**Required action:** Extract every line from the records below that contains the word "text".

====

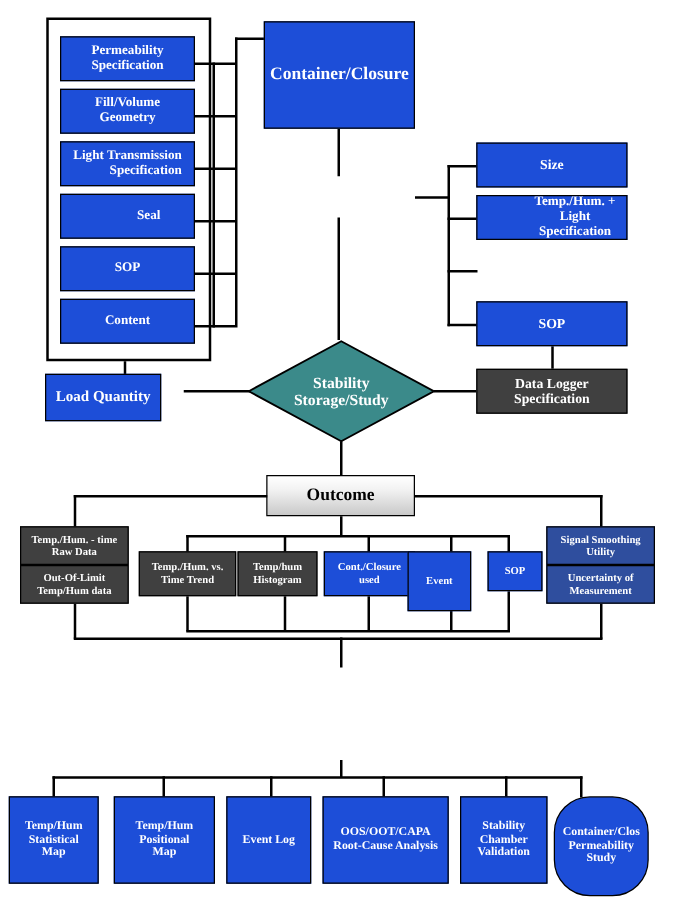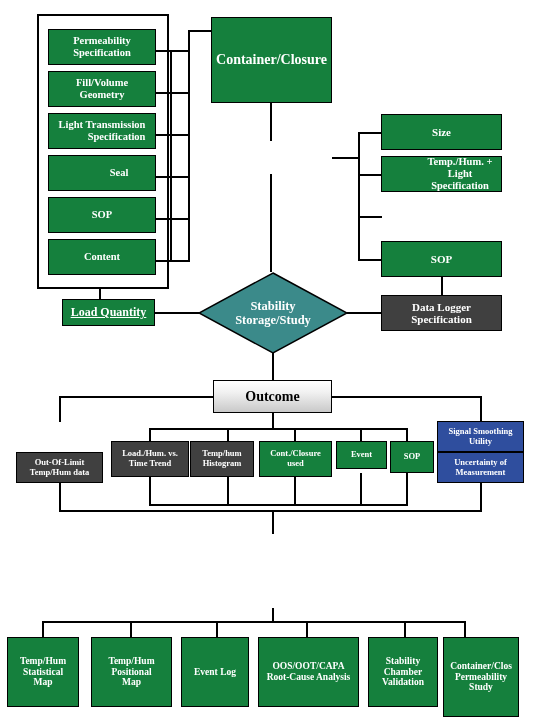--- a/index.html
+++ b/index.html
@@ -26,21 +26,21 @@
     justify-content: center;
     text-align: center;
     color: #ffffff;
     font-weight: bold;
     line-height: 1.12;
     z-index: 5;
     padding: 1px 2px;
     overflow: hidden;
     white-space: pre-line;
   }
-  .teal   { background: #15803d; }
+  .teal   { background: #1d4ed8; }
   .orange { background: #404040; }
   .blue   { background: #2F4E9E; }
   .outcome {
     background: linear-gradient(to bottom, #ffffff 0%, #f2f2f2 35%, #c9c9c9 100%);
     color: #000000;
     border: 1px solid #000000;
   }
   .groupbox {
     position: absolute;
     box-sizing: border-box;
@@ -121,21 +121,21 @@
 Specification</div>
   <div class="node teal" style="left:381px; top:241px; width:121px; height:36px; font-size:11px;">SOP</div>
 
   <div class="line" style="left:441px; top:277px; width:2px; height:18px;"></div>
 
   <div class="node orange" style="left:381px; top:295px; width:121px; height:36px; font-size:11px;">Data Logger
 Specification</div>
 
   <div class="line" style="left:270px; top:174px; width:2px; height:98px;"></div>
 
-  <div class="node teal" style="left:62px; top:299px; width:93px; height:27px; font-size:12px;text-decoration:underline;">Load Quantity</div>
+  <div class="node teal" style="left:36px; top:299px; width:93px; height:38px; font-size:12px;">Load Quantity</div>
   <div class="line" style="left:147px; top:312px; width:53px; height:2px;"></div>
 
   <div class="line" style="left:347px; top:312px; width:34px; height:2px;"></div>
 
   <div class="diamond" style="left:198px; top:272px; width:150px; height:82px;">
     <svg width="150" height="82" viewBox="0 0 150 82">
       <polygon points="75,1 149,41 75,81 1,41" fill="#3B8A8A" stroke="#000000" stroke-width="1.5"></polygon>
     </svg>
     <div class="dlabel" style="font-size:12.5px;">Stability
 Storage/Study</div>
@@ -153,31 +153,33 @@
   <div class="line" style="left:272px; top:413px; width:2px; height:16px;"></div>
 
   <div class="line" style="left:149px; top:428px; width:259px; height:2px;"></div>
 
   <div class="line" style="left:149px; top:428px; width:2px; height:14px;"></div>
   <div class="line" style="left:227px; top:428px; width:2px; height:14px;"></div>
   <div class="line" style="left:294px; top:428px; width:2px; height:14px;"></div>
   <div class="line" style="left:360px; top:428px; width:2px; height:14px;"></div>
   <div class="line" style="left:406px; top:428px; width:2px; height:14px;"></div>
 
+  <div class="node orange" style="left:16px; top:421px; width:87px; height:31px; font-size:8.5px;">Temp./Hum. - time
+Raw Data</div>
   <div class="node orange" style="left:16px; top:452px; width:87px; height:31px; font-size:8.5px;">Out-Of-Limit
 Temp/Hum data</div>
   <div class="line" style="left:59px; top:483px; width:2px; height:28px;"></div>
 
-  <div class="node orange" style="left:111px; top:441px; width:78px; height:36px; font-size:8.5px;">Load./Hum. vs.
+  <div class="node orange" style="left:111px; top:441px; width:78px; height:36px; font-size:8.5px;">Temp./Hum. vs.
 Time Trend</div>
   <div class="node orange" style="left:190px; top:441px; width:64px; height:36px; font-size:8.5px;">Temp/hum
 Histogram</div>
   <div class="node teal" style="left:259px; top:441px; width:73px; height:36px; font-size:8.5px;">Cont./Closure
 used</div>
-  <div class="node teal" style="left:336px; top:441px; width:51px; height:28px; font-size:8.5px;">Event</div>
+  <div class="node teal" style="left:326px; top:441px; width:51px; height:48px; font-size:8.5px;">Event</div>
   <div class="node teal" style="left:390px; top:441px; width:44px; height:32px; font-size:8.5px;">SOP</div>
 
   <div class="line" style="left:149px; top:477px; width:2px; height:28px;"></div>
   <div class="line" style="left:227px; top:477px; width:2px; height:28px;"></div>
   <div class="line" style="left:294px; top:477px; width:2px; height:28px;"></div>
   <div class="line" style="left:360px; top:473px; width:2px; height:32px;"></div>
   <div class="line" style="left:406px; top:473px; width:2px; height:32px;"></div>
   <div class="line" style="left:149px; top:504px; width:259px; height:2px;"></div>
 
   <div class="node blue" style="left:437px; top:421px; width:87px; height:31px; font-size:8.5px;">Signal Smoothing
@@ -205,17 +207,17 @@
 Map</div>
   <div class="node teal" style="left:91px; top:637px; width:81px; height:70px; font-size:9.5px;">Temp/Hum
 Positional
 Map</div>
   <div class="node teal" style="left:181px; top:637px; width:68px; height:70px; font-size:9.5px;">Event Log</div>
   <div class="node teal" style="left:258px; top:637px; width:101px; height:70px; font-size:9.5px;">OOS/OOT/CAPA
 Root-Cause Analysis</div>
   <div class="node teal" style="left:368px; top:637px; width:70px; height:70px; font-size:9.5px;">Stability
 Chamber
 Validation</div>
-  <div class="node teal" style="left:443px; top:637px; width:76px; height:80px; font-size:9.5px;">Container/Clos
+  <div class="node teal" style="left:443px; top:637px; width:76px; height:80px; font-size:9.5px;border-radius:29px;">Container/Clos
 Permeability
 Study</div>
 
 </div>
 
 </body></html>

====

**Solution to the problem:**
     text-align: center;
-  <div class="node teal" style="left:62px; top:299px; width:93px; height:27px; font-size:12px;text-decoration:underline;">Load Quantity</div>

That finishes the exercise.